In other words, not only is aid sometimes lost to fraudulency and scandal, but disparate priorities between aid recipients and donors. Komba goes on to conclude that “This is a serious problem in the development aid industry.”
So what can be done to combat misdirected funding and miscommunication between donors and recipients? One solution has arrived in the form of a “lean startup” approach that is being taken by some organizations.
Many startups, including government-backed startups such as the Tanzanian Energy Initiative, fail due to a minimum amount of hypothesizing and testing a product, as well as its possible delivery and reception. For this reason, three-fourths of development projects in Africa barely get off the ground.
The lean startup approach uses a hypothesis-based method based on three tenets: prototyping, experimenting and pivoting.
As an illustration, innovators with Nuru Energy, a for-profit development organization based in Rwanda, realized that reducing the use of kerosene for light and heat was an important issue. Kerosene is often harmful to health—indoor pollution causes more deaths in Rwanda than Malaria—and dangerous since it can start uncontained fires.

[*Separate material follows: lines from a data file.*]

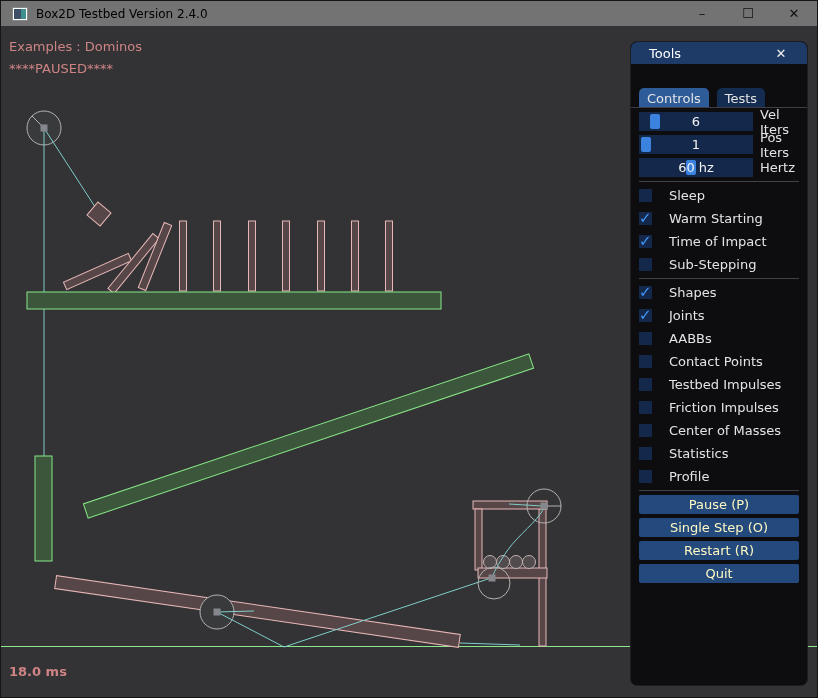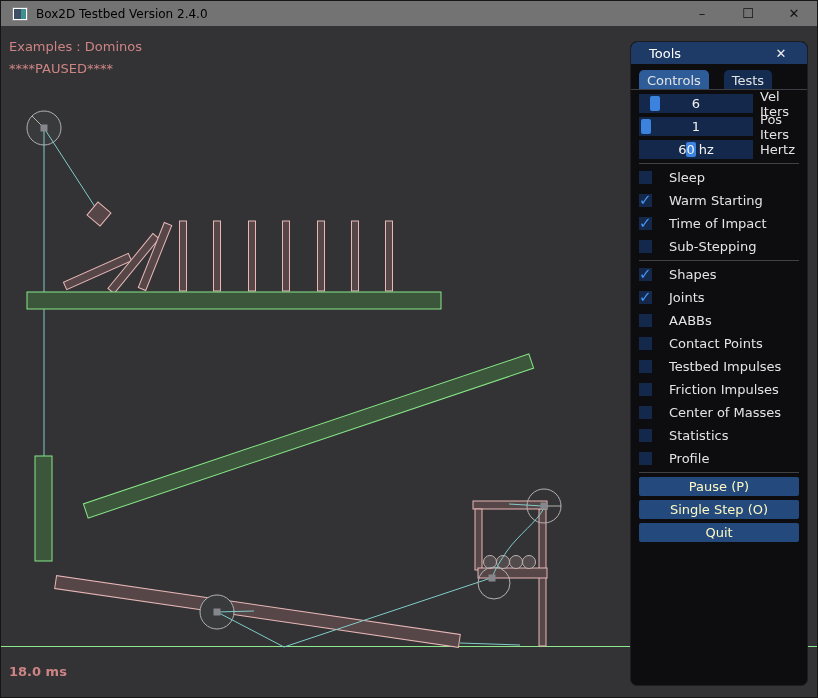--- a/index.html
+++ b/index.html
@@ -34,21 +34,21 @@
     position:absolute;left:629px;top:8px;width:178px;height:645px;
     background:#0d0d10;border:1px solid #1d1d22;border-radius:7px;
     color:#e4e4e4;font-size:13px;overflow:hidden;
   }
   .ptitle{height:22px;background:#1e3a66;border-radius:6px 6px 0 0;
     display:flex;align-items:center;padding:0 18px;color:#fff;}
   .ptitle .ttext{flex:1;}
   .pclose{width:16px;height:16px;display:flex;align-items:center;justify-content:center;
     color:#eee;font-size:13px;cursor:default;}
   .pbody{padding:4px 8px 0 8px;}
-  .tabbar{display:flex;gap:15px;margin-top:2px;}
+  .tabbar{display:flex;gap:8px;margin-top:20px;}
   .tab{height:19px;padding:1px 8px 0 8px;border-radius:5px 5px 0 0;background:#142c50;
     display:flex;align-items:center;}
   .tab.active{background:#2e5c99;}
   .tabsep{height:1px;background:#3d3e45;margin:0 -8px 4px -8px;}
   .srow{display:flex;align-items:center;height:19px;margin-bottom:4px;}
   .track{position:relative;width:114px;height:19px;background:#14284b;flex:none;}
   .grab{position:absolute;top:2px;width:10px;height:15px;background:#3c83e0;border-radius:2px;z-index:0;}
   .sval{position:relative;z-index:1;display:block;width:100%;text-align:center;line-height:19px;color:#f2f2f2;}
   .slabel{margin-left:7px;}
   .sep{height:1px;background:#414147;margin:3px 0 4px 0;}
@@ -251,18 +251,19 @@
             </div>
             <div class="crow">
               <span class="cbox"></span>
               <span class="clabel">Profile</span>
             </div>
           </div>
         <div class="sep"></div>
         <div>
             <button class="pbtn">Pause (P)</button>
             <button class="pbtn">Single Step (O)</button>
+            <button class="pbtn">Restart (R)</button>
             <button class="pbtn">Quit</button>
           </div>
       </div>
     </div>
   </div>
 </div>
 
 </body></html>

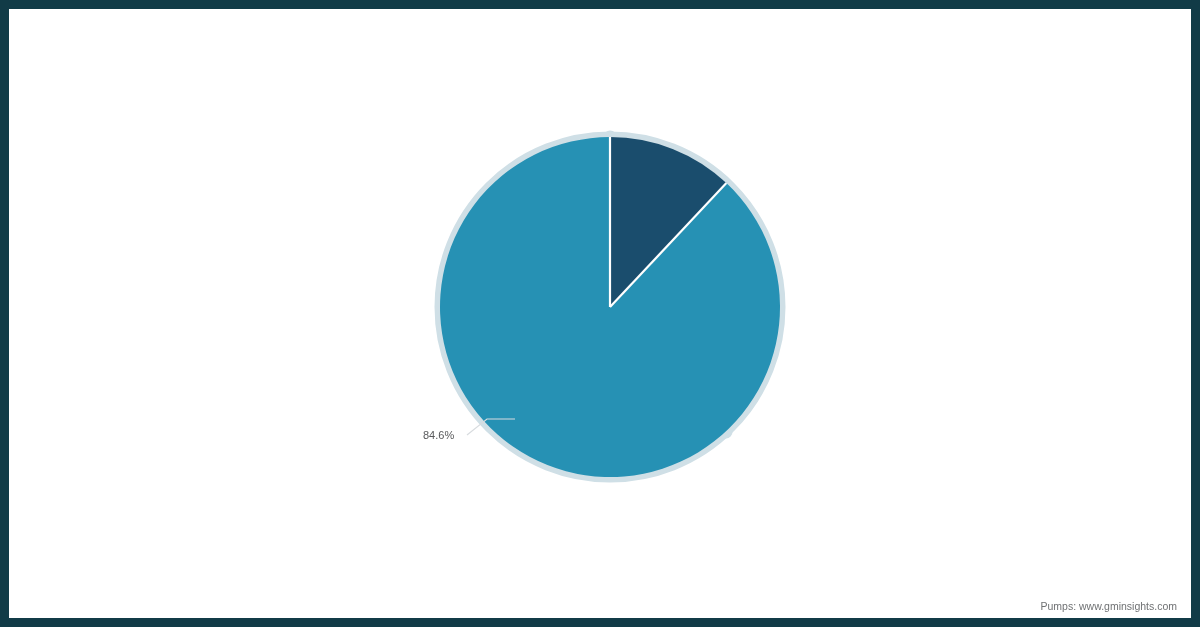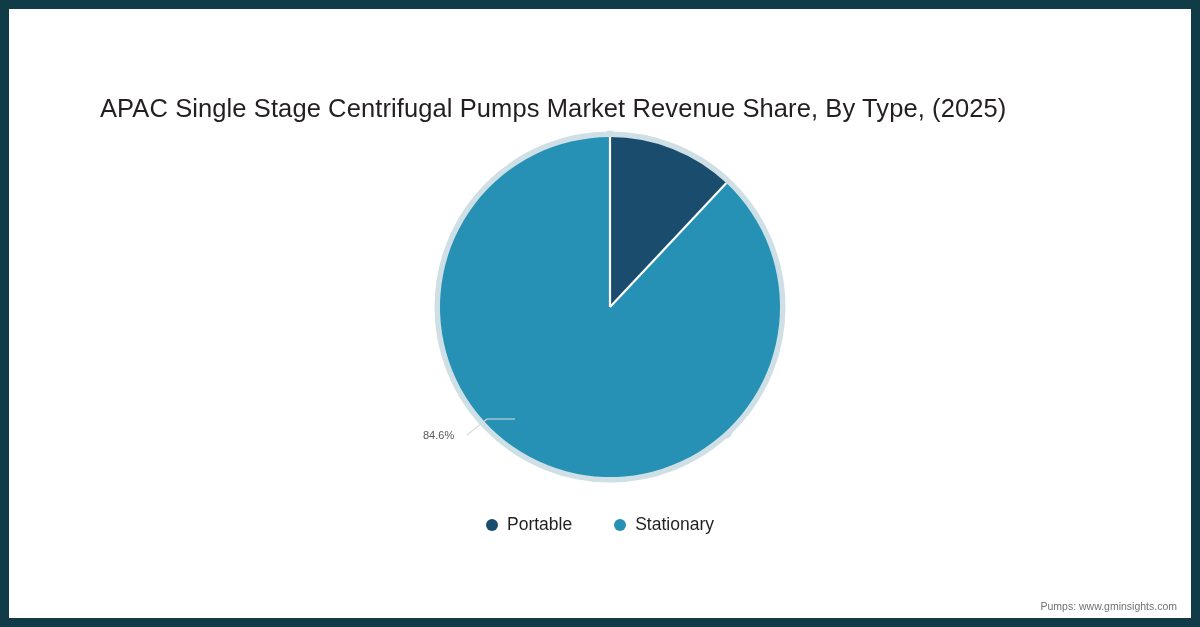--- a/index.html
+++ b/index.html
@@ -96,51 +96,37 @@
     white-space: nowrap;
   }
 </style>
 </head>
 <body>
 
 <div id="figure-frame">
 
   <div id="chart-canvas">
 
-    <div id="chart-title">APAC Single Stage Centrifugal Pumps Market Revenue Share, By Type, (2025)</div>
 
     <div id="pie-area">
       <svg id="pie-svg" viewBox="0 0 390 370" xmlns="http://www.w3.org/2000/svg">
 
         <circle cx="191" cy="180" r="170" fill="none" stroke="#cfdfe6" stroke-width="11"></circle>
         <path d="M 191 10 A 170 170 0 0 0 307 305" fill="none" stroke="#cfdfe6" stroke-width="13" stroke-linecap="round"></path>
 
         <path d="M 191 180 L 307.4 56.1 A 170 170 0 1 1 191 10 Z" fill="#2691b4"></path>
 
         <path d="M 191 180 L 191 10 A 170 170 0 0 1 307.4 56.1 Z" fill="#1a4d6d"></path>
 
         <line x1="191" y1="180" x2="191" y2="10" stroke="#ffffff" stroke-width="2.2"></line>
         <line x1="191" y1="180" x2="307.4" y2="56.1" stroke="#ffffff" stroke-width="2.2"></line>
 
         <polyline points="48,308 68,292 96,292" fill="none" stroke="#d8dcdf" stroke-width="1.2"></polyline>
       </svg>
     </div>
 
     <div id="slice-label-stationary">84.6%</div>
 
-    <div id="legend">
-
-      <div class="legend-item">
-        <span class="legend-marker" style="background:#1a4d6d"></span>
-        <span class="legend-label">Portable</span>
-      </div>
-
-      <div class="legend-item">
-        <span class="legend-marker" style="background:#2691b4"></span>
-        <span class="legend-label">Stationary</span>
-      </div>
-
-    </div>
 
     <div id="source-note">Pumps: www.gminsights.com</div>
 
   </div>
 </div>
 
 </body></html>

Using the three tenets of lean startups, Nuru developed a battery-powered LED light that is recharged by a stationary bike that they call a “POWERCycle.” Before finally settling on the POWERCycle, Nuru tried several products and would scrap each one based on criteria that ranged from practicality to financial viability. Once they did decide on the POWERCycle they then took into account how poverty-stricken people could possibly pay for their product.
To make the POWERCycle more financial feasible, Nuru then got in contact with several micro-financiers to ensure that their product would not just be pedaled to individuals, but would also add some sustainable business to Rwanda communities.
As long as the European Union is sure to consider more innovative means to help other countries develop, it might just be the “European Year of Development.”